◆ PROBLEM TO SOLVE ◆
Your task is to print all of the data below exactly, with no pictures included.

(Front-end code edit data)
★ ★ ★

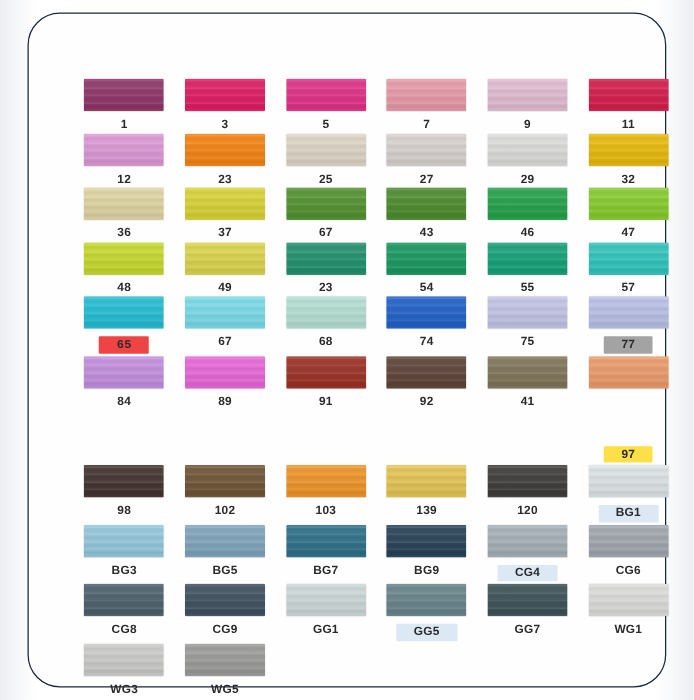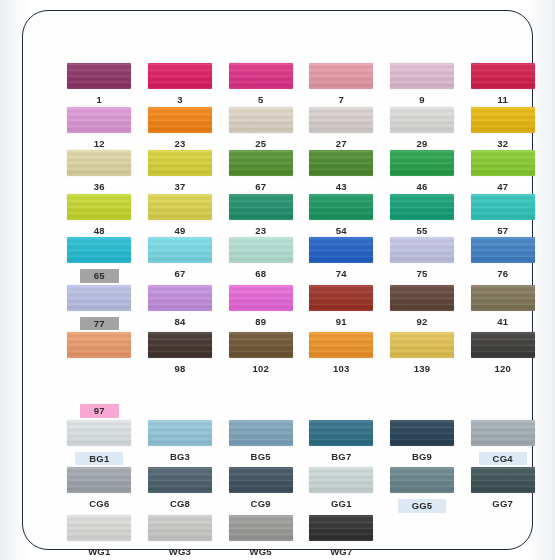--- a/index.html
+++ b/index.html
@@ -198,7 +198,7 @@
         </div>
         <div class="swatch-cell is-highlighted">
           <div class="swatch-chip" style="background: repeating-linear-gradient(0deg, rgba(255, 255, 255, 0.1) 0px, rgba(255, 255, 255, 0) 2px, rgba(0, 0, 0, 0.05) 4px, rgba(255, 255, 255, 0) 6px), linear-gradient(rgba(255, 255, 255, 0.1), rgba(0, 0, 0, 0.07)), rgb(34, 189, 212);"></div>
-          <div class="swatch-label" style="background: #a3a3a3;">65</div>
+          <div class="swatch-label" style="background: #ef4444; font-family: Liberation Mono, monospace;">65</div>
         </div>
         <div class="swatch-cell">
           <div class="swatch-chip" style="background: repeating-linear-gradient(0deg, rgba(255, 255, 255, 0.1) 0px, rgba(255, 255, 255, 0) 2px, rgba(0, 0, 0, 0.05) 4px, rgba(255, 255, 255, 0) 6px), linear-gradient(rgba(255, 255, 255, 0.1), rgba(0, 0, 0, 0.07)), rgb(120, 219, 232);"></div>

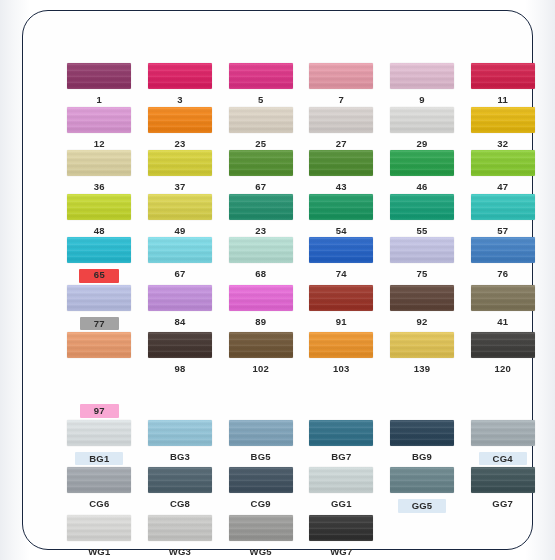--- a/index.html
+++ b/index.html
@@ -216,10 +216,6 @@
           <div class="swatch-chip" style="background: repeating-linear-gradient(0deg, rgba(255, 255, 255, 0.1) 0px, rgba(255, 255, 255, 0) 2px, rgba(0, 0, 0, 0.05) 4px, rgba(255, 255, 255, 0) 6px), linear-gradient(rgba(255, 255, 255, 0.1), rgba(0, 0, 0, 0.07)), rgb(195, 195, 230);"></div>
           <div class="swatch-label">75</div>
         </div>
-        <div class="swatch-cell">
-          <div class="swatch-chip" style="background: repeating-linear-gradient(0deg, rgba(255, 255, 255, 0.1) 0px, rgba(255, 255, 255, 0) 2px, rgba(0, 0, 0, 0.05) 4px, rgba(255, 255, 255, 0) 6px), linear-gradient(rgba(255, 255, 255, 0.1), rgba(0, 0, 0, 0.07)), rgb(63, 127, 197);"></div>
-          <div class="swatch-label">76</div>
-        </div>
         <div class="swatch-cell is-highlighted">
           <div class="swatch-chip" style="background: repeating-linear-gradient(0deg, rgba(255, 255, 255, 0.1) 0px, rgba(255, 255, 255, 0) 2px, rgba(0, 0, 0, 0.05) 4px, rgba(255, 255, 255, 0) 6px), linear-gradient(rgba(255, 255, 255, 0.1), rgba(0, 0, 0, 0.07)), rgb(185, 192, 230);"></div>
           <div class="swatch-label" style="background: #a3a3a3;">77</div>

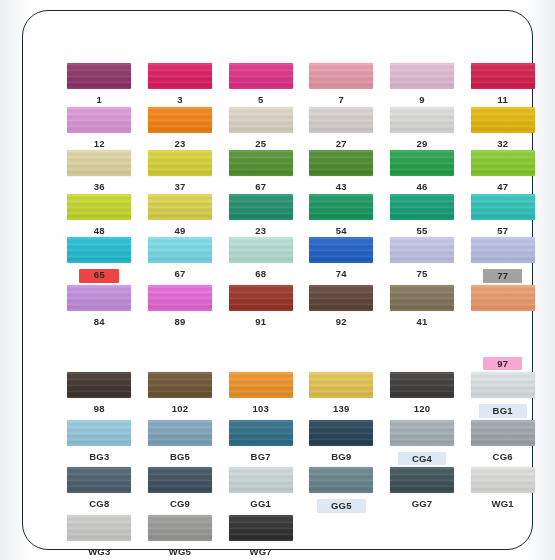--- a/index.html
+++ b/index.html
@@ -242,7 +242,7 @@
         </div>
         <div class="swatch-cell is-highlighted">
           <div class="swatch-chip" style="background: repeating-linear-gradient(0deg, rgba(255, 255, 255, 0.1) 0px, rgba(255, 255, 255, 0) 2px, rgba(0, 0, 0, 0.05) 4px, rgba(255, 255, 255, 0) 6px), linear-gradient(rgba(255, 255, 255, 0.1), rgba(0, 0, 0, 0.07)), rgb(236, 154, 106);"></div>
-          <div class="swatch-label" style="background: #f9a8d4; margin-top: 46px;">97</div>
+          <div class="swatch-label" style="background: #fde047; margin-top: 46px;">97</div>
         </div>
         <div class="swatch-cell">
           <div class="swatch-chip" style="background: repeating-linear-gradient(0deg, rgba(255, 255, 255, 0.1) 0px, rgba(255, 255, 255, 0) 2px, rgba(0, 0, 0, 0.05) 4px, rgba(255, 255, 255, 0) 6px), linear-gradient(rgba(255, 255, 255, 0.1), rgba(0, 0, 0, 0.07)), rgb(64, 49, 44);"></div>

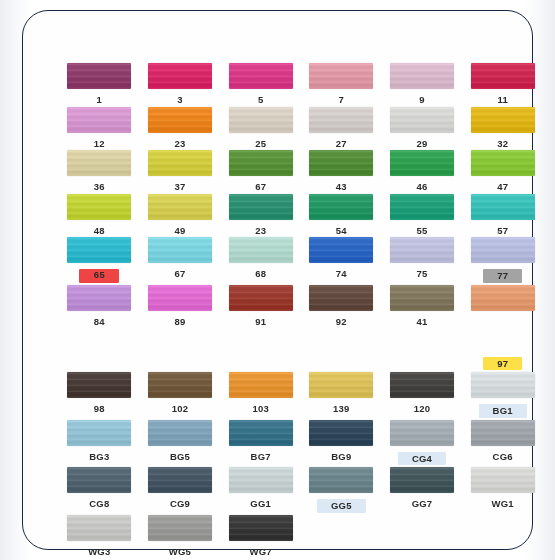--- a/index.html
+++ b/index.html
@@ -324,10 +324,6 @@
           <div class="swatch-chip" style="background: repeating-linear-gradient(0deg, rgba(255, 255, 255, 0.1) 0px, rgba(255, 255, 255, 0) 2px, rgba(0, 0, 0, 0.05) 4px, rgba(255, 255, 255, 0) 6px), linear-gradient(rgba(255, 255, 255, 0.1), rgba(0, 0, 0, 0.07)), rgb(154, 154, 152);"></div>
           <div class="swatch-label">WG5</div>
         </div>
-        <div class="swatch-cell">
-          <div class="swatch-chip" style="background: repeating-linear-gradient(0deg, rgba(255, 255, 255, 0.1) 0px, rgba(255, 255, 255, 0) 2px, rgba(0, 0, 0, 0.05) 4px, rgba(255, 255, 255, 0) 6px), linear-gradient(rgba(255, 255, 255, 0.1), rgba(0, 0, 0, 0.07)), rgb(46, 46, 46);"></div>
-          <div class="swatch-label">WG7</div>
-        </div>
       </div>
   </div>
 </div>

★ ★ ★

◆ EXERCISE SOLUTION ◆
--- a/index.html
+++ b/index.html
@@ -198,7 +198,7 @@
         </div>
         <div class="swatch-cell is-highlighted">
           <div class="swatch-chip" style="background: repeating-linear-gradient(0deg, rgba(255, 255, 255, 0.1) 0px, rgba(255, 255, 255, 0) 2px, rgba(0, 0, 0, 0.05) 4px, rgba(255, 255, 255, 0) 6px), linear-gradient(rgba(255, 255, 255, 0.1), rgba(0, 0, 0, 0.07)), rgb(34, 189, 212);"></div>
-          <div class="swatch-label" style="background: #a3a3a3;">65</div>
+          <div class="swatch-label" style="background: #ef4444; font-family: Liberation Mono, monospace;">65</div>
         </div>
         <div class="swatch-cell">
           <div class="swatch-chip" style="background: repeating-linear-gradient(0deg, rgba(255, 255, 255, 0.1) 0px, rgba(255, 255, 255, 0) 2px, rgba(0, 0, 0, 0.05) 4px, rgba(255, 255, 255, 0) 6px), linear-gradient(rgba(255, 255, 255, 0.1), rgba(0, 0, 0, 0.07)), rgb(120, 219, 232);"></div>

--- a/index.html
+++ b/index.html
@@ -216,10 +216,6 @@
           <div class="swatch-chip" style="background: repeating-linear-gradient(0deg, rgba(255, 255, 255, 0.1) 0px, rgba(255, 255, 255, 0) 2px, rgba(0, 0, 0, 0.05) 4px, rgba(255, 255, 255, 0) 6px), linear-gradient(rgba(255, 255, 255, 0.1), rgba(0, 0, 0, 0.07)), rgb(195, 195, 230);"></div>
           <div class="swatch-label">75</div>
         </div>
-        <div class="swatch-cell">
-          <div class="swatch-chip" style="background: repeating-linear-gradient(0deg, rgba(255, 255, 255, 0.1) 0px, rgba(255, 255, 255, 0) 2px, rgba(0, 0, 0, 0.05) 4px, rgba(255, 255, 255, 0) 6px), linear-gradient(rgba(255, 255, 255, 0.1), rgba(0, 0, 0, 0.07)), rgb(63, 127, 197);"></div>
-          <div class="swatch-label">76</div>
-        </div>
         <div class="swatch-cell is-highlighted">
           <div class="swatch-chip" style="background: repeating-linear-gradient(0deg, rgba(255, 255, 255, 0.1) 0px, rgba(255, 255, 255, 0) 2px, rgba(0, 0, 0, 0.05) 4px, rgba(255, 255, 255, 0) 6px), linear-gradient(rgba(255, 255, 255, 0.1), rgba(0, 0, 0, 0.07)), rgb(185, 192, 230);"></div>
           <div class="swatch-label" style="background: #a3a3a3;">77</div>

--- a/index.html
+++ b/index.html
@@ -242,7 +242,7 @@
         </div>
         <div class="swatch-cell is-highlighted">
           <div class="swatch-chip" style="background: repeating-linear-gradient(0deg, rgba(255, 255, 255, 0.1) 0px, rgba(255, 255, 255, 0) 2px, rgba(0, 0, 0, 0.05) 4px, rgba(255, 255, 255, 0) 6px), linear-gradient(rgba(255, 255, 255, 0.1), rgba(0, 0, 0, 0.07)), rgb(236, 154, 106);"></div>
-          <div class="swatch-label" style="background: #f9a8d4; margin-top: 46px;">97</div>
+          <div class="swatch-label" style="background: #fde047; margin-top: 46px;">97</div>
         </div>
         <div class="swatch-cell">
           <div class="swatch-chip" style="background: repeating-linear-gradient(0deg, rgba(255, 255, 255, 0.1) 0px, rgba(255, 255, 255, 0) 2px, rgba(0, 0, 0, 0.05) 4px, rgba(255, 255, 255, 0) 6px), linear-gradient(rgba(255, 255, 255, 0.1), rgba(0, 0, 0, 0.07)), rgb(64, 49, 44);"></div>

--- a/index.html
+++ b/index.html
@@ -324,10 +324,6 @@
           <div class="swatch-chip" style="background: repeating-linear-gradient(0deg, rgba(255, 255, 255, 0.1) 0px, rgba(255, 255, 255, 0) 2px, rgba(0, 0, 0, 0.05) 4px, rgba(255, 255, 255, 0) 6px), linear-gradient(rgba(255, 255, 255, 0.1), rgba(0, 0, 0, 0.07)), rgb(154, 154, 152);"></div>
           <div class="swatch-label">WG5</div>
         </div>
-        <div class="swatch-cell">
-          <div class="swatch-chip" style="background: repeating-linear-gradient(0deg, rgba(255, 255, 255, 0.1) 0px, rgba(255, 255, 255, 0) 2px, rgba(0, 0, 0, 0.05) 4px, rgba(255, 255, 255, 0) 6px), linear-gradient(rgba(255, 255, 255, 0.1), rgba(0, 0, 0, 0.07)), rgb(46, 46, 46);"></div>
-          <div class="swatch-label">WG7</div>
-        </div>
       </div>
   </div>
 </div>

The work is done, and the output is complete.